→ Exercise instructions
From the first line to the last, transcribe the data exactly and skip the pictures.

Data listing: Begin

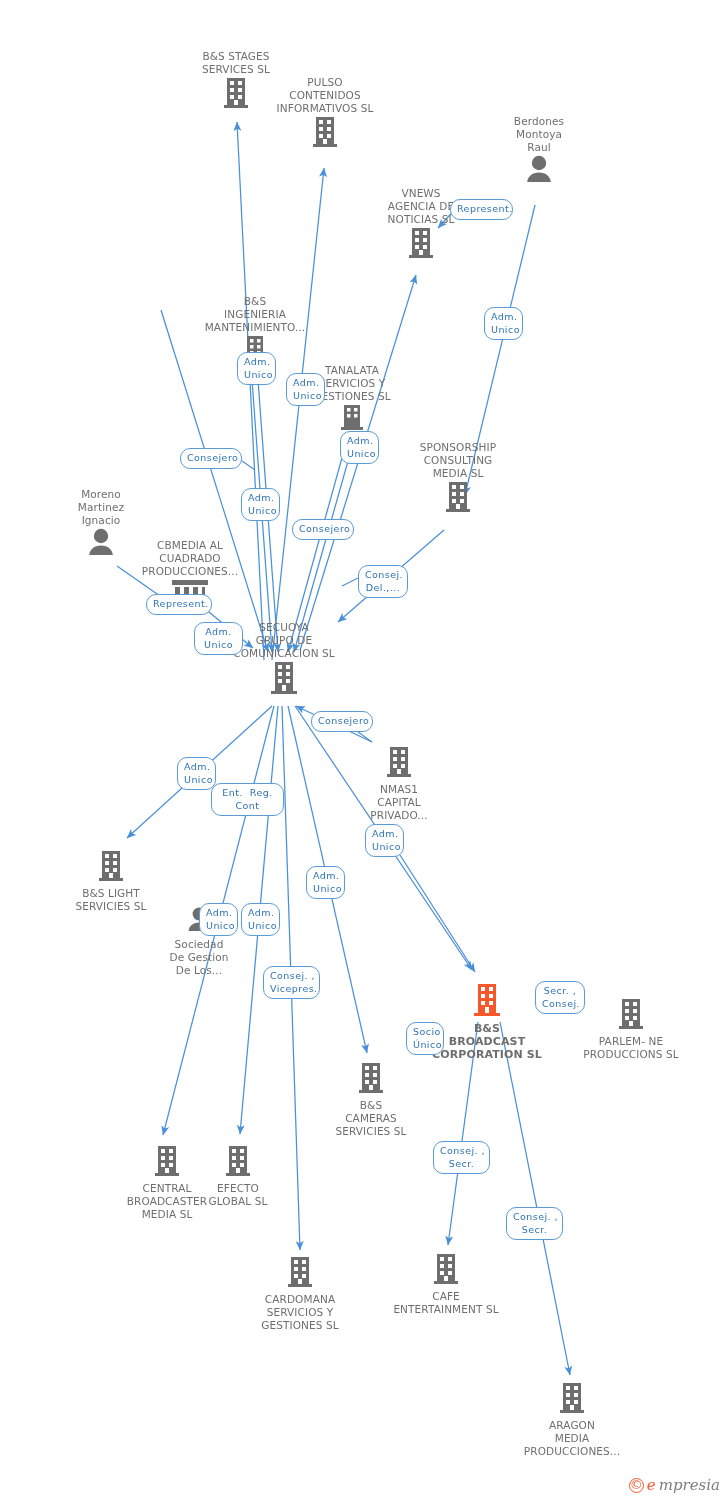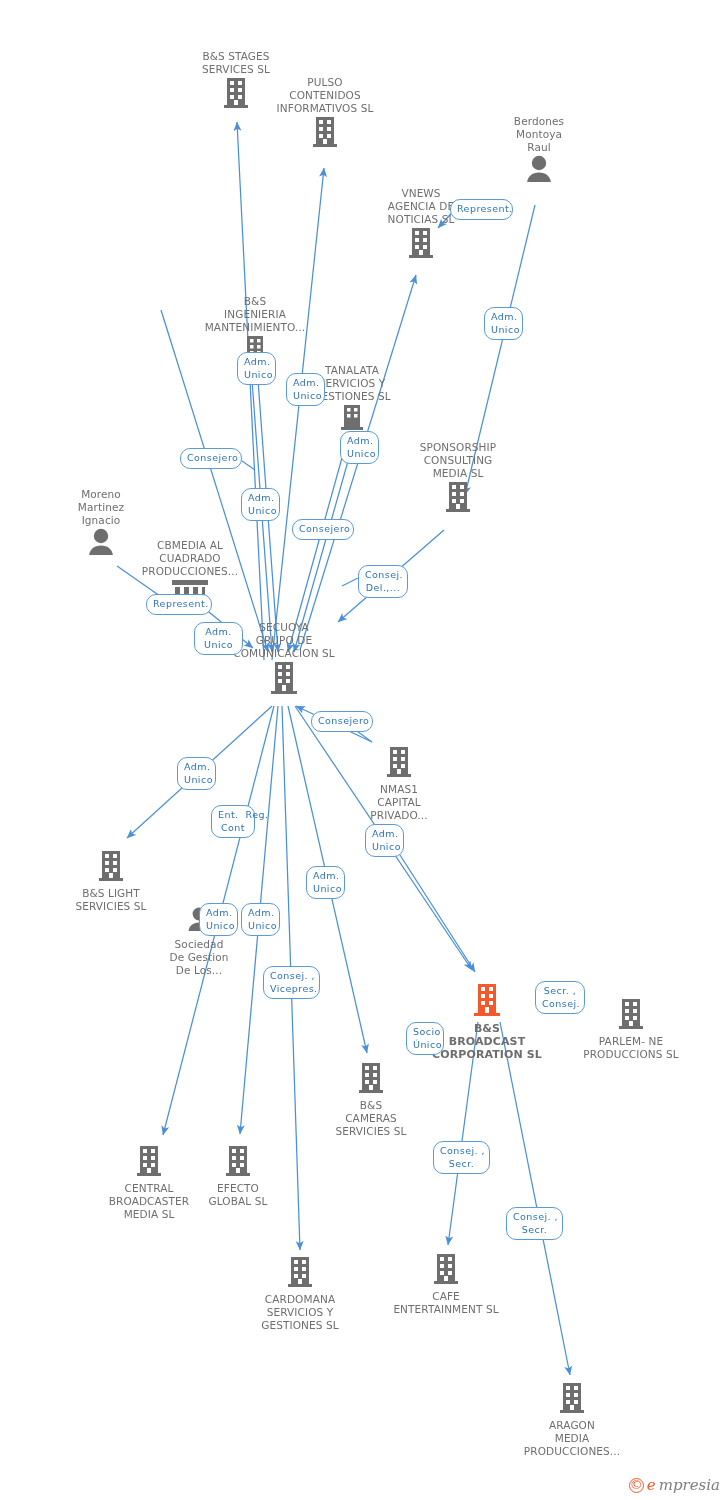--- a/index.html
+++ b/index.html
@@ -590,7 +590,7 @@
   <div class="chip" style="left:311px;top:711px;width:62px;">Consejero</div>
   <div class="chip" style="left:177px;top:757px;width:39px;">Adm.
 Unico</div>
-  <div class="chip" style="left:211px;top:805px;width:44px;">Ent.  Reg.
+  <div class="chip" style="left:211px;top:783px;width:73px;">Ent.  Reg.
 Cont</div>
   <div class="chip" style="left:365px;top:824px;width:39px;">Adm.
 Unico</div>

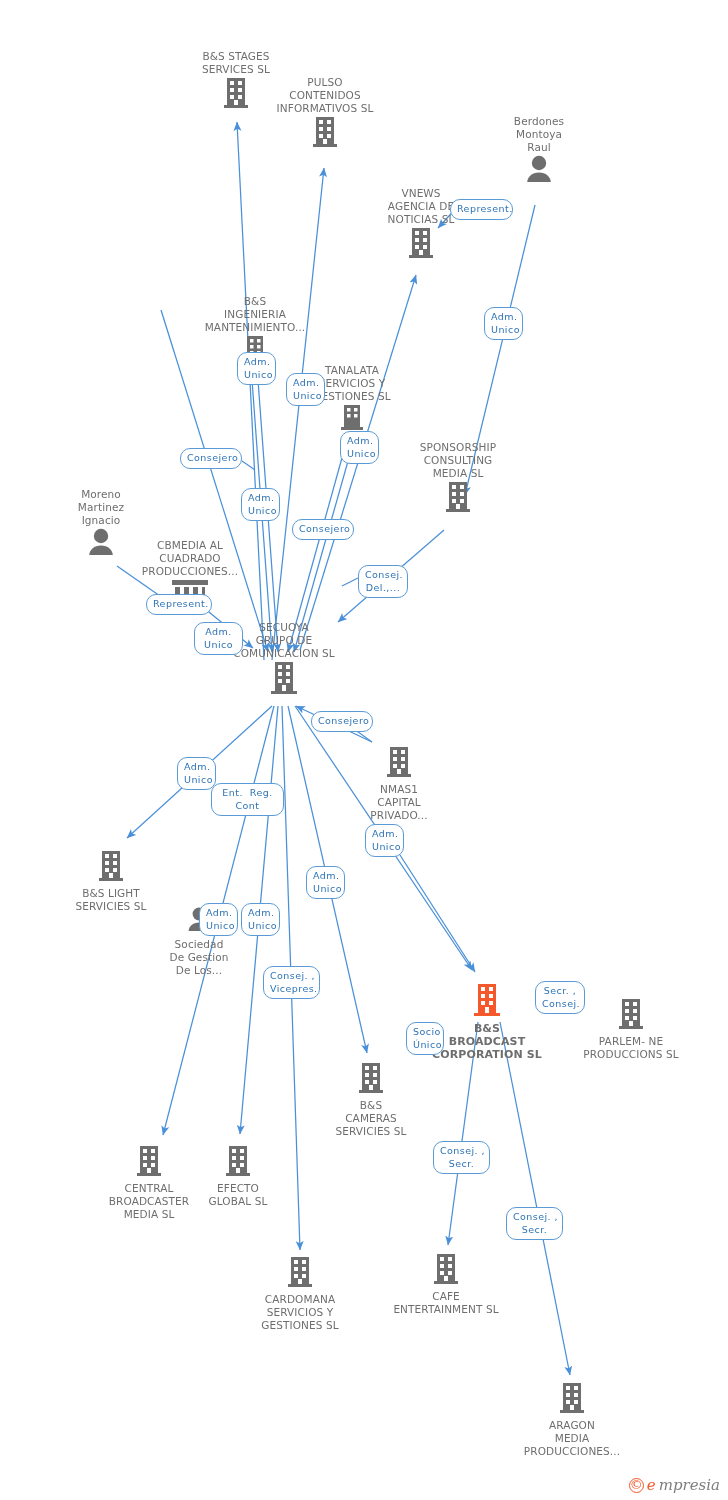--- a/index.html
+++ b/index.html
@@ -456,7 +456,7 @@
 SERVICIES SL</span>
   </div>
 
-  <div class="node below" style="left:149px;top:1144px;">
+  <div class="node below" style="left:167px;top:1144px;">
     <span class="glyph">
       <svg width="30" height="34" viewBox="0 0 30 34">
           <g fill="#6E6E6E">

Data listing: End

→ Solution
--- a/index.html
+++ b/index.html
@@ -590,7 +590,7 @@
   <div class="chip" style="left:311px;top:711px;width:62px;">Consejero</div>
   <div class="chip" style="left:177px;top:757px;width:39px;">Adm.
 Unico</div>
-  <div class="chip" style="left:211px;top:805px;width:44px;">Ent.  Reg.
+  <div class="chip" style="left:211px;top:783px;width:73px;">Ent.  Reg.
 Cont</div>
   <div class="chip" style="left:365px;top:824px;width:39px;">Adm.
 Unico</div>

--- a/index.html
+++ b/index.html
@@ -456,7 +456,7 @@
 SERVICIES SL</span>
   </div>
 
-  <div class="node below" style="left:149px;top:1144px;">
+  <div class="node below" style="left:167px;top:1144px;">
     <span class="glyph">
       <svg width="30" height="34" viewBox="0 0 30 34">
           <g fill="#6E6E6E">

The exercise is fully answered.